An old pastor sits in the front corner of his small country church one autumn evening. The lamps are coming on outside, the children are hurrying home for supper, and each chime of the bells above brings the priest a moment closer to the time when he must deliver his Sunday sermon. But he is at a loss for words. He has drilled into his parishioners the proofs for God’s existence, the reasons for the immorality of abortion, and the importance of prayer. Time and again he preached about the need to live a life of stewardship, the significance of the confessional, and the wrongs of gossip. And the fruits of his work are visible. The children recite the catechism with diligence, the women’s guild prays the rosary with devotion, and the young men can reason through disputes over the saints and Blessed Mother with their protestant co-workers. Yes, his flock has been given a toolbox. What more then is there? What further work can he do?

Suddenly he hears the creaking of the door to the church open behind him. “Somebody has got to oil that one,” he thinks to himself, making a mental note of this task for the custodian. The quiet patter of feet passes him and then stops. As the priest lifts up his head, he is taken aback at the site of the scene before him. A little child is there, kneeling before the crucifix. Father recognizes the lad from Sunday school, a quiet fellow from a good family. His hat in his hands and his eyes fixed upon the mangled body of Christ hanging limply on the tree, the child’s lips move slowly, reverently. The priest leans in, trying to hear what soft sounds are exuding from the boy’s mouth. He is quietly uttering the Anima Christi, each powerful word taking on new meaning in this child’s sweet voice. With that, the priest falls to his knees. And then the answer comes…
In order to reconcile his people to himself, God became seeable, hearable, touchable, and reachable, taking on true human flesh. “By nature incomprehensible and inaccessible, [God] was invisible and unthinkable, but now he wished to be understood, to be seen and thought of,” writes St. Bernard of Clairvaux.[1] In a sense, he became concrete and graspable, yet at the same time mysterious and unknowable, bridging the imminent and the transcendent. Preface I for Christmas so beautifully reads, “By the wonder of the Incarnation, your Eternal Word has brought the eyes of faith a new and radiant image of your glory. In him we see our God made visible and so are caught up in love of the God we cannot see.”

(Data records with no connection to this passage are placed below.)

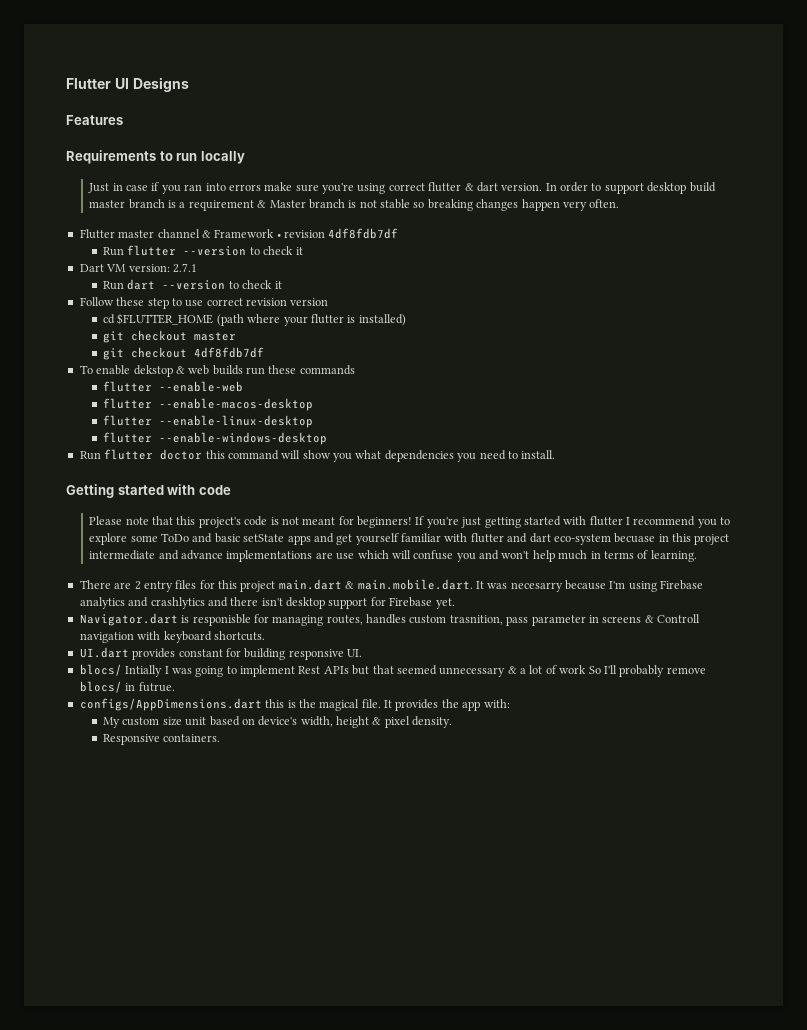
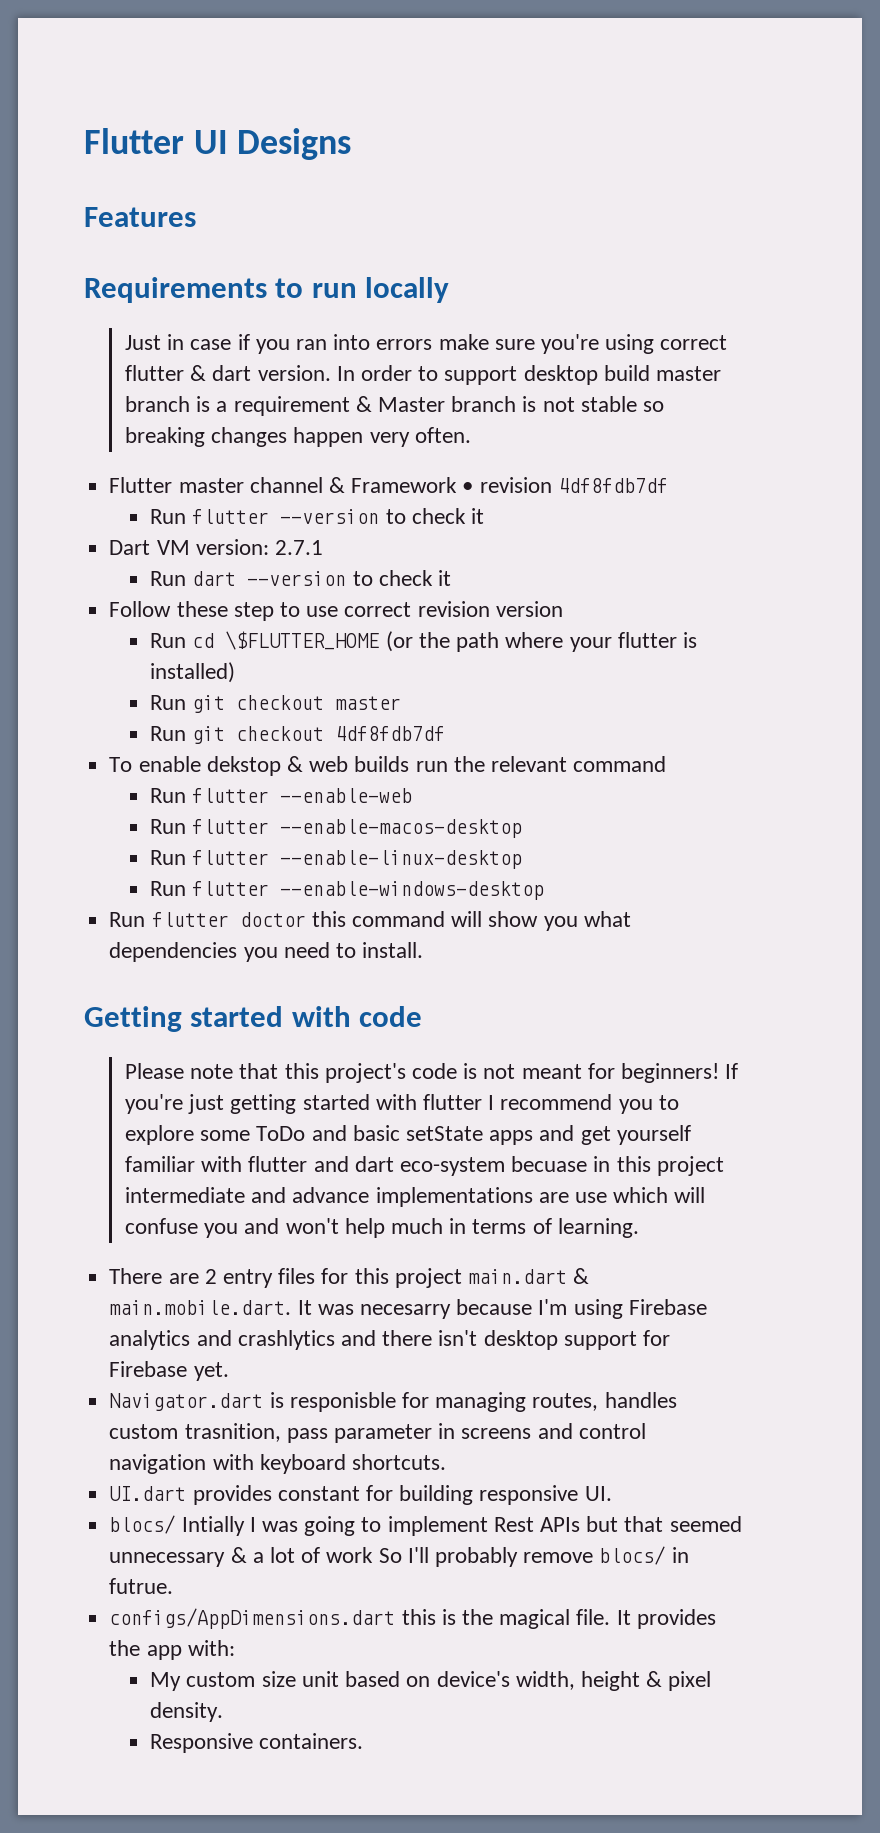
- cd $FLUTTER_HOME (path where your flutter is installed)
+ Run cd \$FLUTTER_HOME (or the path where your flutter is installed)
- git checkout master
+ Run git checkout master
- git checkout 4df8fdb7df
+ Run git checkout 4df8fdb7df
- To enable dekstop & web builds run these commands
- flutter --enable-web
+ To enable dekstop & web builds run the relevant command
+ Run flutter --enable-web
- flutter --enable-macos-desktop
+ Run flutter --enable-macos-desktop
- flutter --enable-linux-desktop
+ Run flutter --enable-linux-desktop
- flutter --enable-windows-desktop
+ Run flutter --enable-windows-desktop
- Navigator.dart is responisble for managing routes, handles custom trasnition, pass parameter in screens & Controll navigation with keyboard shortcuts.
+ Navigator.dart is responisble for managing routes, handles custom trasnition, pass parameter in screens and control navigation with keyboard shortcuts.

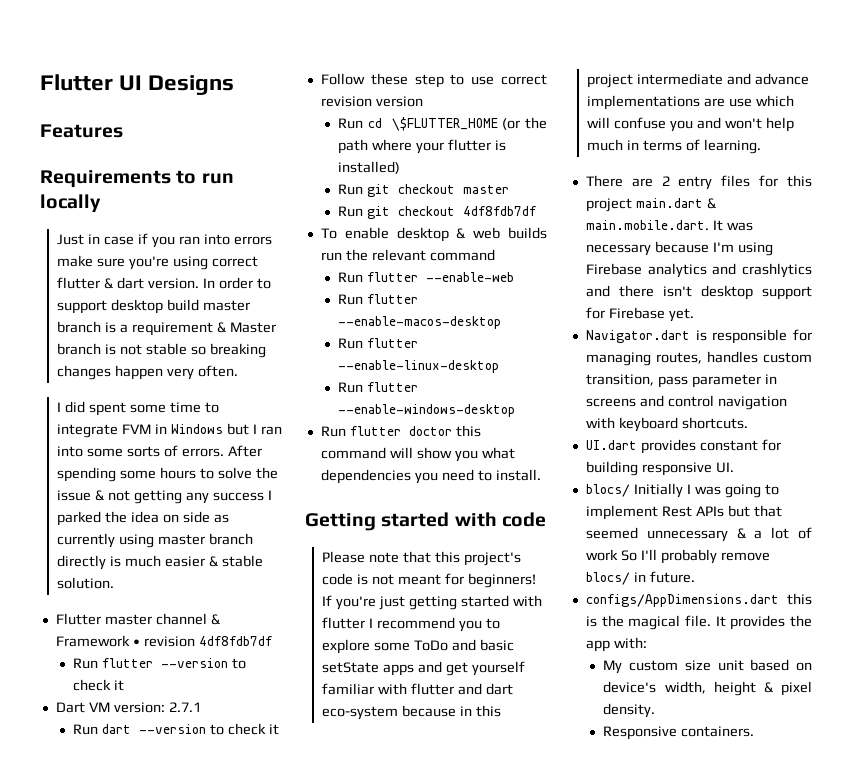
+ I did spent some time to integrate FVM in Windows but I ran into some sorts of errors. After spending some hours to solve the issue & not getting any success I parked the idea on side as currently using master branch directly is much easier & stable solution.
- To enable dekstop & web builds run the relevant command
+ To enable desktop & web builds run the relevant command
- If you're just getting started with flutter I recommend you to explore some ToDo and basic setState apps and get yourself familiar with flutter and dart eco-system becuase in this project intermediate and advance implementations are use which will confuse you and won't help much in terms of learning.
+ If you're just getting started with flutter I recommend you to explore some ToDo and basic setState apps and get yourself familiar with flutter and dart eco-system because in this project intermediate and advance implementations are use which will confuse you and won't help much in terms of learning.
- There are 2 entry files for this project main.dart & main.mobile.dart. It was necesarry because I'm using Firebase analytics and crashlytics and there isn't desktop support for Firebase yet.
+ There are 2 entry files for this project main.dart & main.mobile.dart. It was necessary because I'm using Firebase analytics and crashlytics and there isn't desktop support for Firebase yet.
- Navigator.dart is responisble for managing routes, handles custom trasnition, pass parameter in screens and control navigation with keyboard shortcuts.
+ Navigator.dart is responsible for managing routes, handles custom transition, pass parameter in screens and control navigation with keyboard shortcuts.
- blocs/ Intially I was going to implement Rest APIs but that seemed unnecessary & a lot of work So I'll probably remove blocs/ in futrue.
+ blocs/ Initially I was going to implement Rest APIs but that seemed unnecessary & a lot of work So I'll probably remove blocs/ in future.

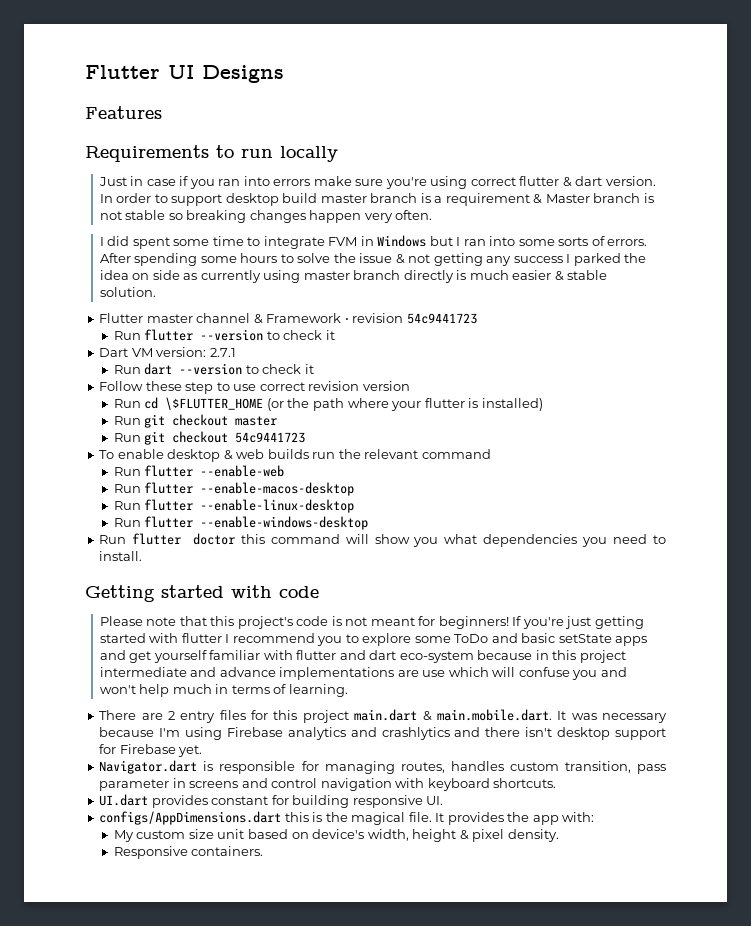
- Flutter master channel & Framework • revision 4df8fdb7df
+ Flutter master channel & Framework • revision 54c9441723
- Run git checkout 4df8fdb7df
+ Run git checkout 54c9441723
- blocs/ Initially I was going to implement Rest APIs but that seemed unnecessary & a lot of work So I'll probably remove blocs/ in future.

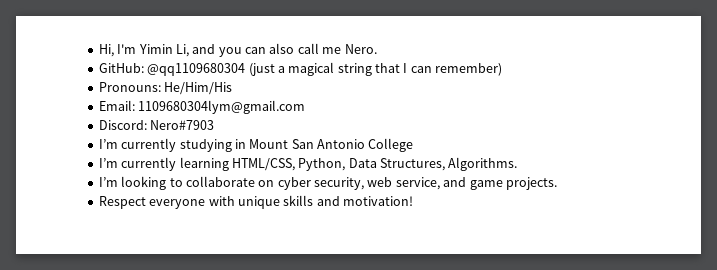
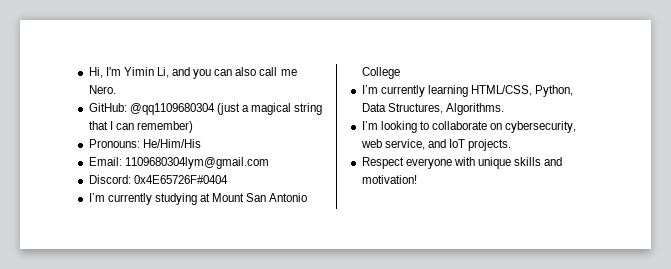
- Discord: Nero#7903
+ Discord: 0x4E65726F#0404
- I’m currently studying in Mount San Antonio College
+ I’m currently studying at Mount San Antonio College
- I’m looking to collaborate on cyber security, web service, and game projects.
+ I’m looking to collaborate on cybersecurity, web service, and IoT projects.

It is poetry that most fully takes on these characteristics, creating images that rouse our senses and help us to understand reality, yet always leaving a sense of the unknown, an aura of mystery. It is poetry, that theology (as St. Anselm defined it, “Faith seeking understanding”) so desperately needs, else it turn into the mechanical “study of God.” It is poetry for which the faithful long in order to come to know Christ, the Divine Poet himself. It is poetry, which this priest’s preaching is lacking.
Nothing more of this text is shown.